Problem details - Of the entries that follow, how many lines hold the string "width"? Write the number and nothing more.

Listed records section start

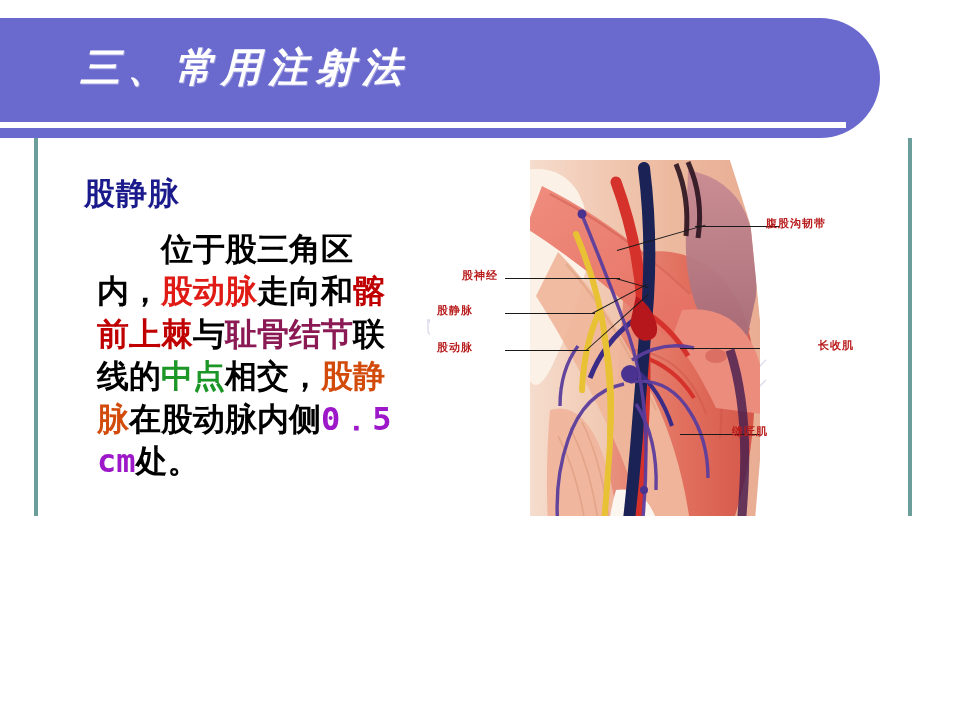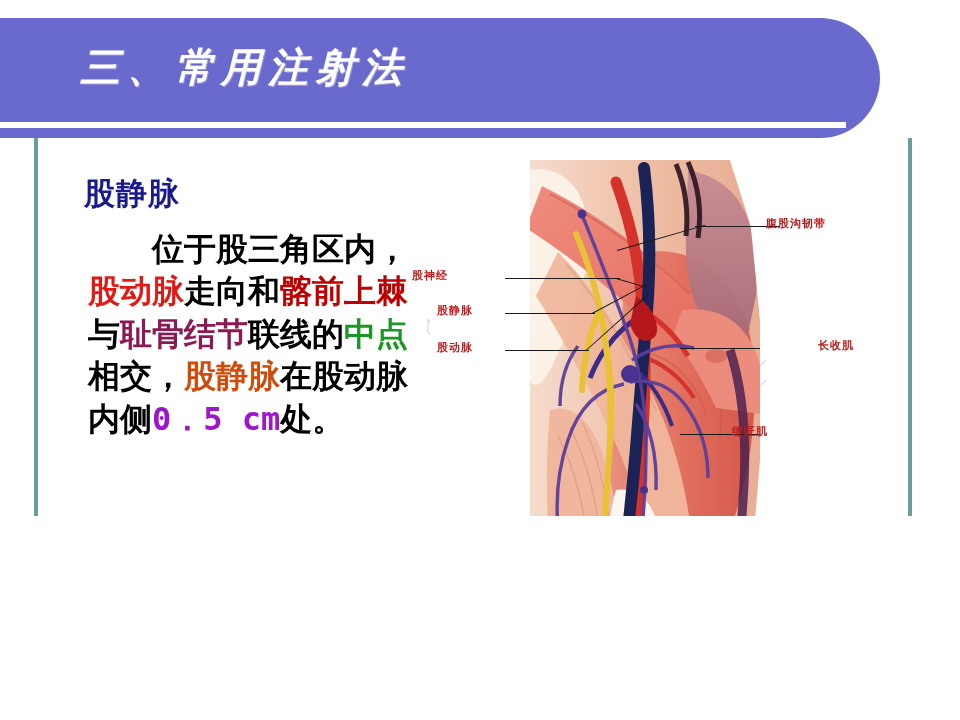--- a/index.html
+++ b/index.html
@@ -124,7 +124,7 @@
     color: #000000;
     font-weight: bold;
     letter-spacing: 0px;
-    margin: 4px;
+    margin: 13px;
     font-family: "DejaVu Sans", "Liberation Sans", sans-serif;
   }
   .indent { display: inline-block; width: 64px; }

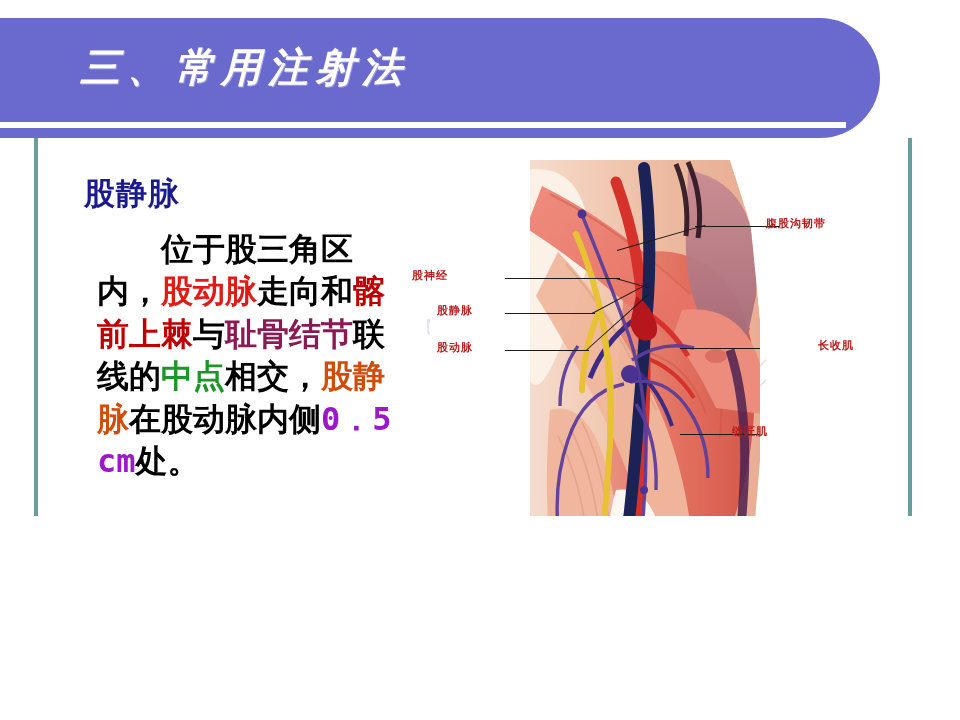--- a/index.html
+++ b/index.html
@@ -360,7 +360,7 @@
   <div class="leader" style="left:680px; top:434px; width:80px;"></div>
 
   <div class="anat-label" style="left:766px; top:216px;">腹股沟韧带</div>
-  <div class="anat-label" style="left:412px; top:268px;">股神经</div>
+  <div class="anat-label" style="left:462px; top:268px;">股神经</div>
   <div class="anat-label" style="left:437px; top:303px;">股静脉</div>
   <div class="anat-label" style="left:437px; top:340px;">股动脉</div>
   <div class="anat-label" style="left:770px; top:338px;margin-left:48px;">长收肌</div>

Listed records section end

Response to this exercise - 2